Peirce foi o enunciador da tese anticartesiana de que todo pensamento se dá em signos, na continuidade dos signos; do diagrama das ciências; das categorias; do pragmatismo.

Ao morrer, em 1914, Peirce deixou nada menos do que 12 mil páginas publicadas e 90 mil páginas de manuscritos inéditos. Os manuscritos foram depositados na Universidade de Harvard. Apenas vinte anos mais tarde, na década de 1930, surgiu a primeira publicação de textos coligidos nos seis volumes dos Collected Papers, editados por Hartshorne e Weiss. Infelizmente, grande parte desses textos restringiu-se a escritos que Peirce já publicara em vida. Em 1976, sob direção de Max Fisch, estabeleceu-se na Universidade de Indiana, com sede em Indianápolis, o Peirce Edition Project, voltado à publicação de escritos cronológicos de Peirce em 35 volumes, tarefa que ainda hoje não foi terminada.

Há ainda a Semiótica estruturalista/Semiologia de Saussure, Lévi-Strauss, Barthes e Greimas, com foco apenas nos signos verbais; a Semiótica russa ou Semiótica da cultura, de Jakobson, Hjelmslev e Lotman, com foco na linguagem, literatura e em outros fenômenos culturais, como a comunicação não-verbal e visual, mito e religião; e a greimasiana, que tem como foco o texto; é nela que este trabalho com a literatura está apoiado.

A Semiótica greimasiana é uma teoria da significação ao enfocar a construção de sentido nos diversos textos, no mundo como um texto. O problema da significação é estudado nesta teoria sob um tríplice enfoque: da Fenomenologia, da Linguística e da Antropologia. Da Fenomenologia, em especial de Merleau-Ponty, o autor resgata a estesia, os sentidos que são convocados pelos textos. Da Linguística, Greimas aposta na possibilidade de uma metalinguagem teórica, na trilha de Hjelmslev. Da antropologia, o autor partilha as ideias de Lévi-Strauss.

O universo inteiro é uma espécie de texto que lemos continuamente, não só com nossos olhos, mas com os cinco sentidos. O problema é, então, conceber as categorias suficientemente gerais que nos permitam reconstruir, em toda a sua variedade e riqueza, a maneira pela qual o mundo se apresenta a nós – e pela qual ele significa para nós –, ao mesmo tempo como mundo inteligível e como mundo sensível (Landowski, 2001).

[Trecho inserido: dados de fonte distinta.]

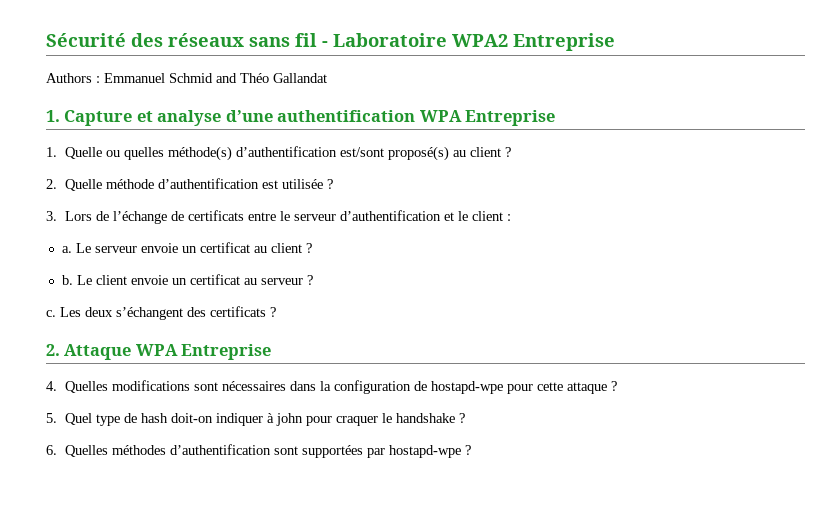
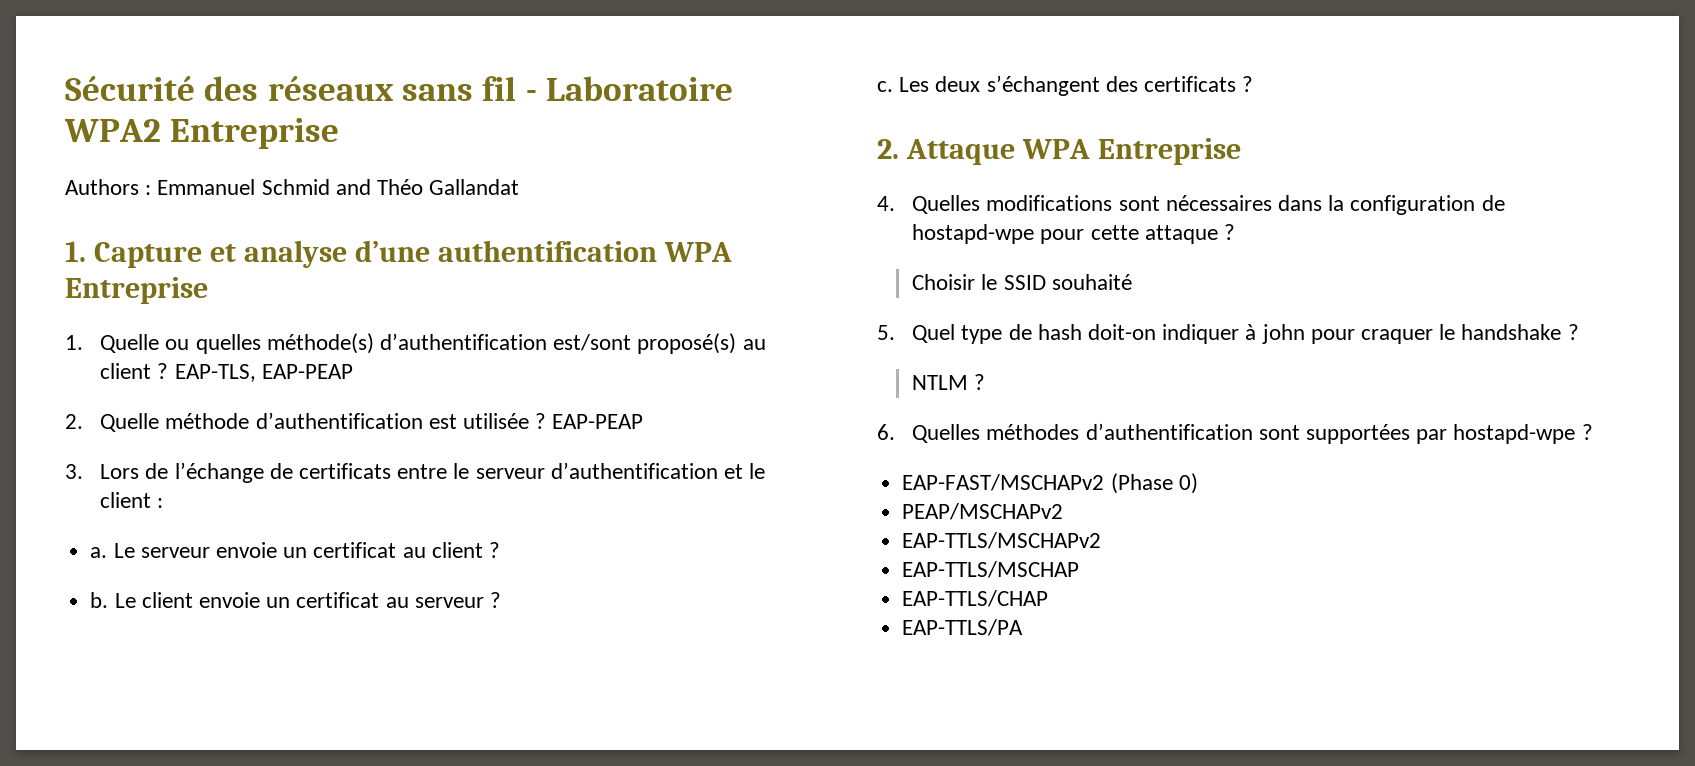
(511, 152) none -> [174,364,353,382] EAP-TLS, EAP-PEAP
(333, 184) none -> [552,414,644,429] EAP-PEAP
(617, 386) none -> [912,274,1132,290] // Choisir le SSID souhaité
(465, 418) none -> [912,374,986,390] // NTLM ?
(471, 450) none -> [902,473,1198,494] [902,503,1064,520] [902,532,1102,549] [902,561,1080,578] [902,590,1049,607] [902,619,1024,636] // EAP-FAST/MSCHAPv2 (Phase 0) // PEAP/MSCHAPv2 // EAP-TTLS/MSCHAPv2 // EAP-TTLS/MSCHAP // EAP-TTLS/CHAP // EAP-TTLS/PA

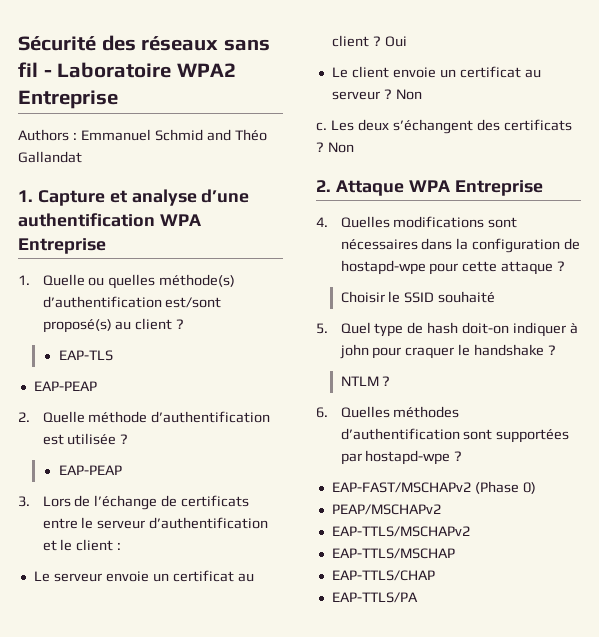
[174,364,256,382] EAP-TLS, -> [58,350,113,361] // EAP-TLS //
(547, 421) none -> (129, 439) //
[90,547,108,558] a. -> (122, 546) none
[90,592,109,608] // b. -> [384,36,407,47] Oui //
(501, 600) none -> [395,89,422,100] Non
(1254, 84) none -> [327,142,354,153] Non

Segundo a Wikipédia, o lituano A. J. Greimas introduziu o conceito de quadrado semiótico ao observar, por exemplo, o esquema bidirecional das histórias. Nesse esquema se situam o herói, seu ajudante, seu adversário e a sociedade em torno do objetivo a ser alcançado; ele elaborou um “quadro” ou ”retângulo semiótico”. Há uma grande semelhança com a estrutura geral do Paradigma da Disney:

É possível olhar novamente para a mesma cena de um ponto de vista ligeiramente diferente, interpretando-a como sendo um romance, para o qual o quadro semiótico proposto por Greimas poderia ser aplicado. Como bem se sabe, Greimas propôs a seguinte interpretação macroestrutural da trama narrativa: alguém (o personagem principal) deseja alcançar algo (um objeto de valor) e, no caminho de sua jornada, é ajudado por algo/alguém (ajudante) e é atrapalhado por algo/alguém (oponente); dois outros elementos estão em cena: o destinateur: quem ou o quê empurrou o herói em direção ao seu objetivo; e o receptor: quem ou o que recebe o objeto de valor, uma vez que este é conquistado pelo herói.

O texto é uma unidade de sentido, em que múltiplas partes falam de modo coeso. São fios que tecem uma trama. O texto tem conteúdo, expressão e forma. É preciso ver como o texto mostra e o que mostra. A imagem também é um texto e ela me diz algo porque tem estruturação, porque se estrutura como uma linguagem que relaciona expressão, conteúdo, contexto. O ensino moderno da literatura pode perfeitamente basear-se na Semiótica greimasiana. Não basta somente ler obras representativas sem relacioná-las com outros textos da época, bem como o de outras épocas. Não tem sentido um aluno ler Navio negreiro, de Castro Alves, sem relacioná-lo a obras como os poemas de Luís Gama, sem assistir, por exemplo, a Amistad, sem ler Negrinha, de Monteiro Lobato, sem ouvir alguns sambas em que a figura do negro aparece deturpada.  A escrava Isaura, de Bernardo Guimarães, embora cheio de boas intenções, tem por trás de si a intenção de apresentar uma escrava branca, a fim de não ferir os leitores da época. Para ilustrar a aula, pode ser levado para a classe um trecho da novela.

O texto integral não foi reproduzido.